The scatter plot matrix only displays bivariate relationships. However, there are other alternatives that display all the variables together, allowing you to investigate higher-dimensional relationships among variables. The most straight-forward multivariate plot is the parallel coordinates plot. In this plot, the coordinate axes are all laid out horizontally, instead of using orthogonal axes as in the usual Cartesian graph. Each observation is represented in the plot as a series of connected line segments. For example, we can make a plot of all the cars with 4, 6, or 8 cylinders, and color observations by group.
Cyl468 = ismember(Cylinders,[4 6 8]); parallelcoords(X(Cyl468,:), 'group',Cylinders(Cyl468), ... 'standardize','on', 'labels',varNames)

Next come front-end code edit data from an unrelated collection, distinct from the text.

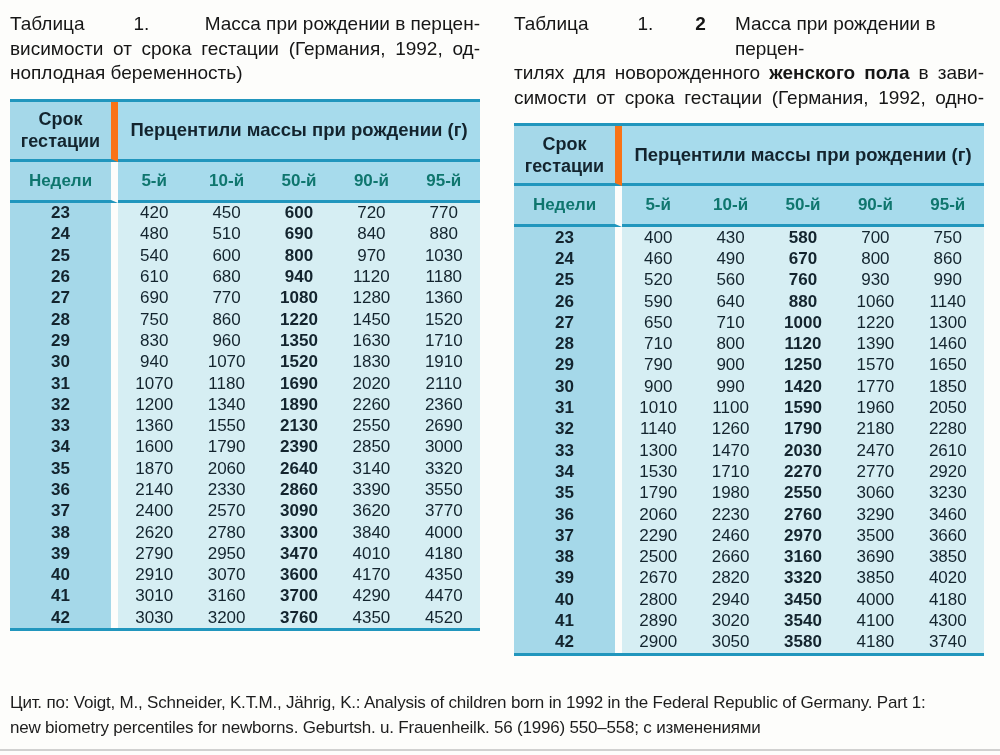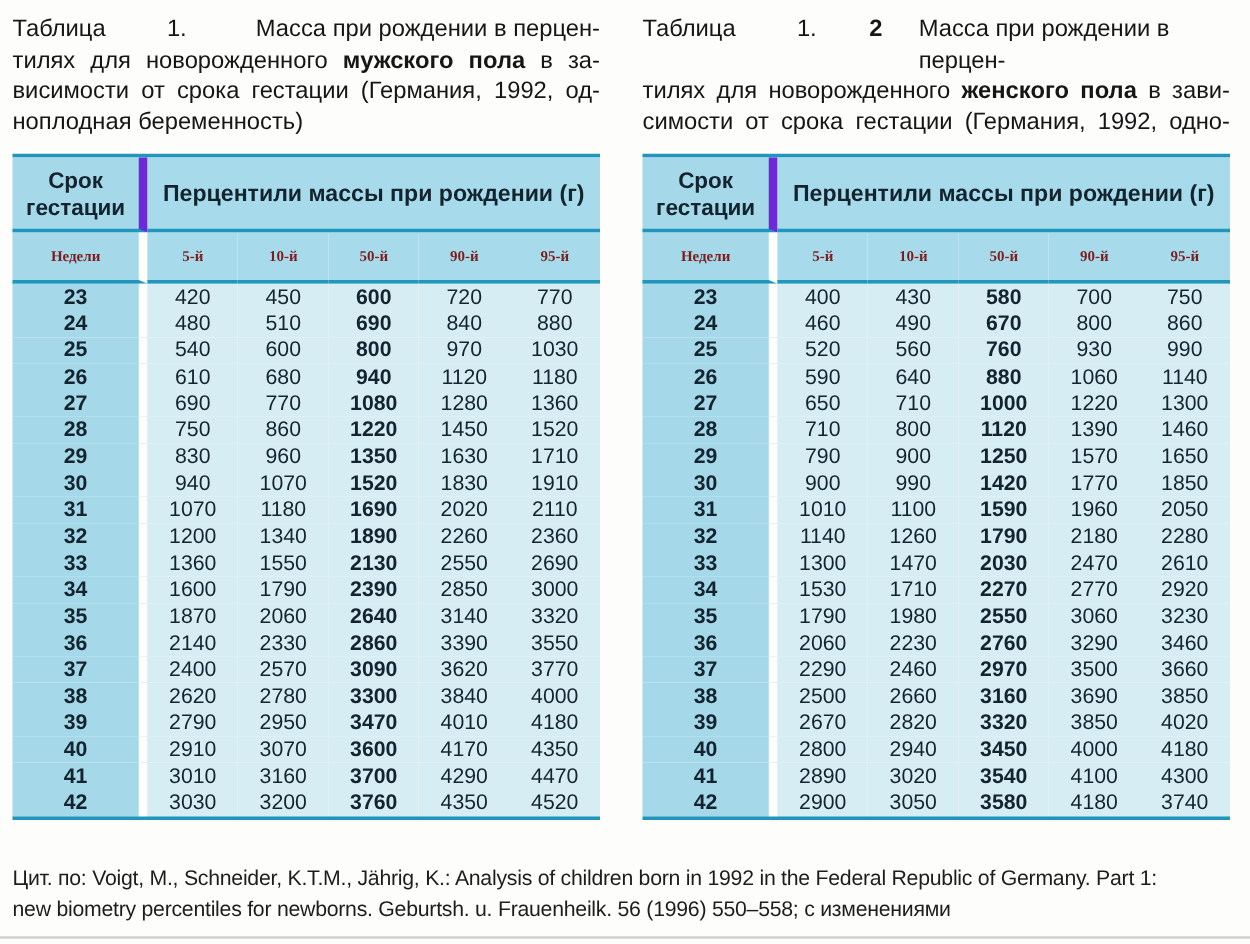"тилях для новорожденного мужского пола" div.tjust { html: <div><span>тилях для новорожденного </span><span>мужского пола</span><span> в за-</span></div> -> none }
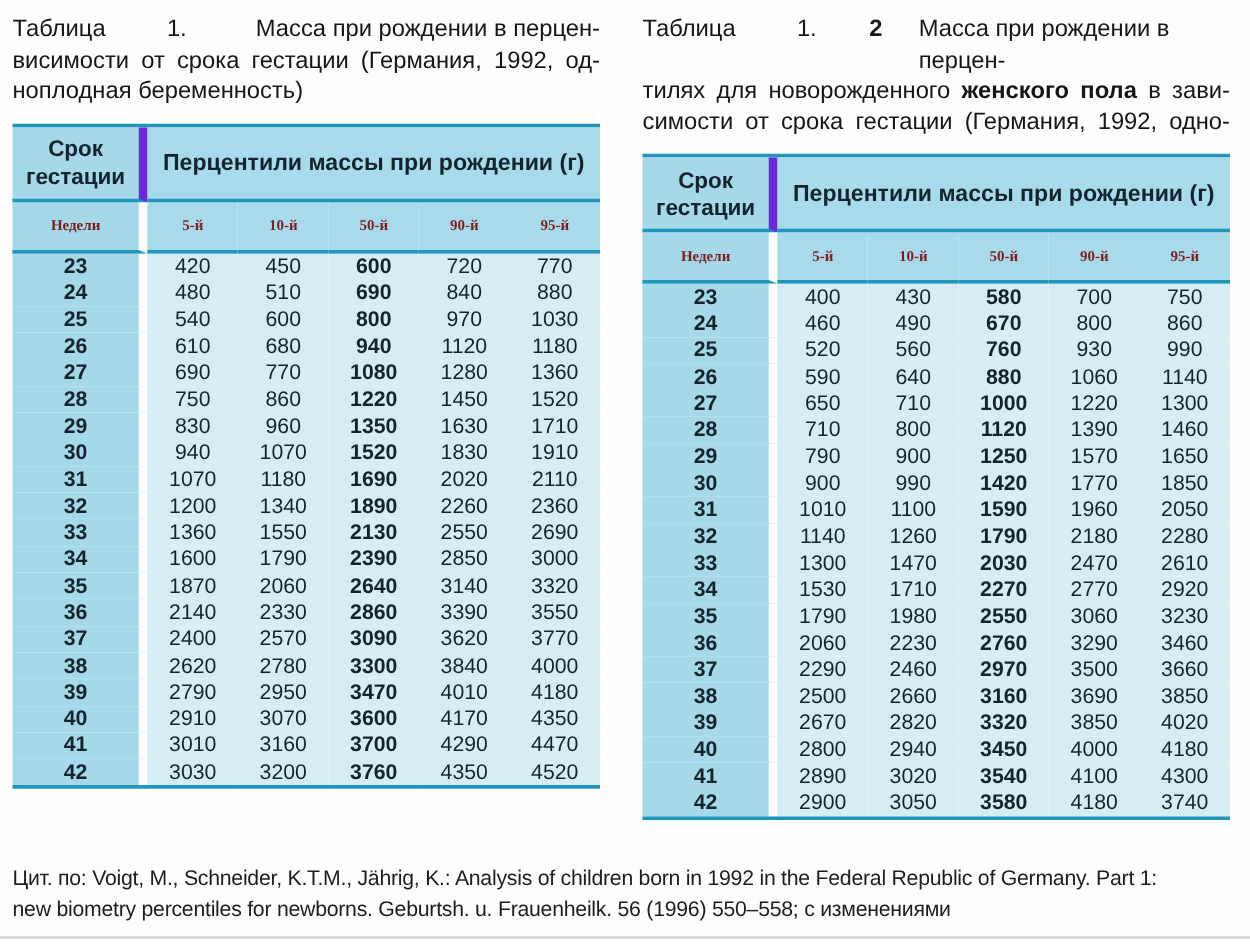"Срок" .hcol1 { border-right: 7px solid #6d28d9 -> 7px solid #f97316 }
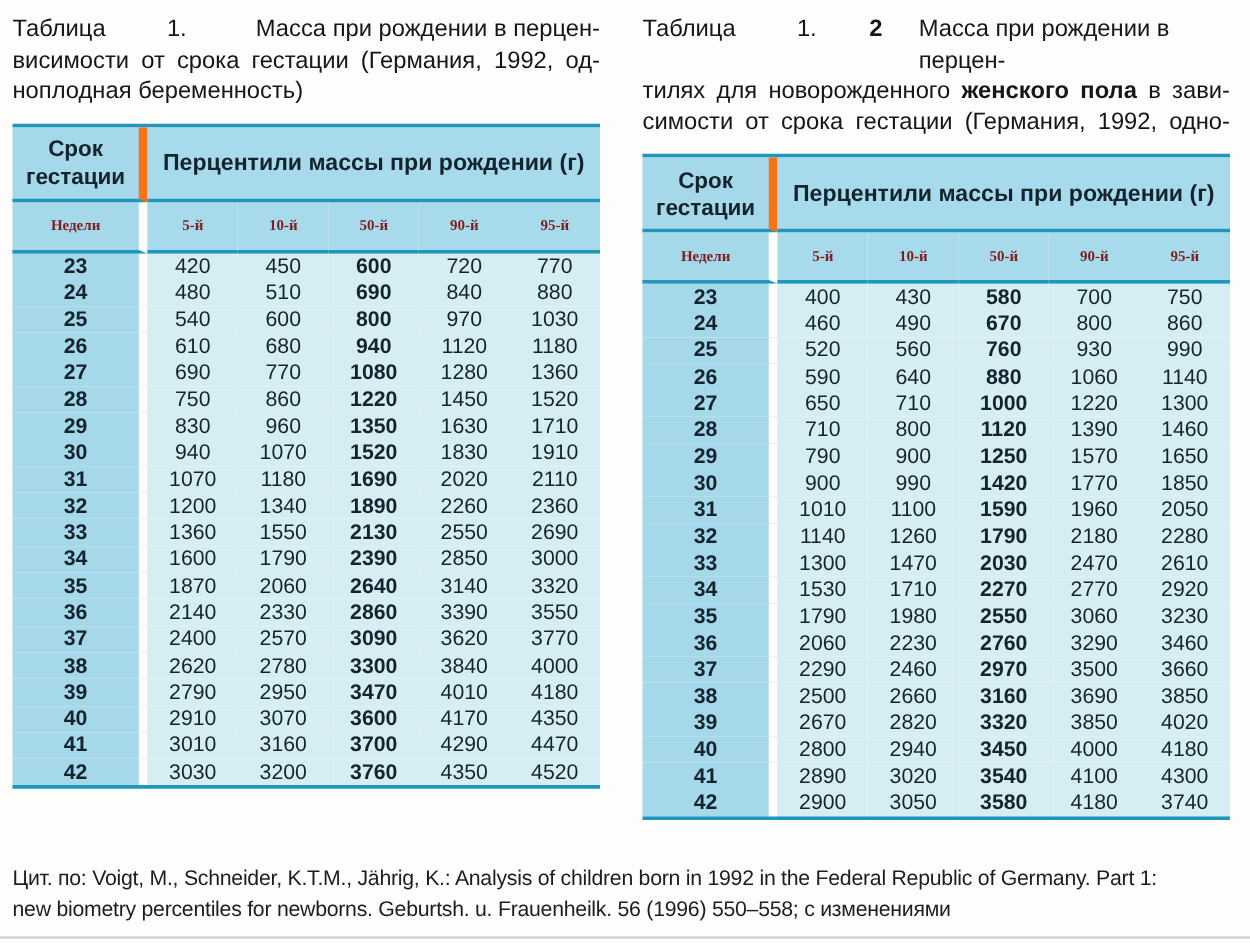"Недели" .hrow2 > div { color: #7f1d1d -> #0f766e; font-family: Liberation Serif, serif -> none; font-size: 12px -> 17px }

The horizontal direction in this plot represents the coordinate axes, and the vertical direction represents the data. Each observation consists of measurements on five variables, and each measurement is represented as the height at which the corresponding line crosses each coordinate axis. Because the five variables have widely different ranges, this plot was made with standardized values, where each variable has been standardized to have zero mean and unit variance. With the color coding, the graph shows, for example, that 8 cylinder cars typically have low values for MPG and acceleration, and high values for displacement, weight, and horsepower.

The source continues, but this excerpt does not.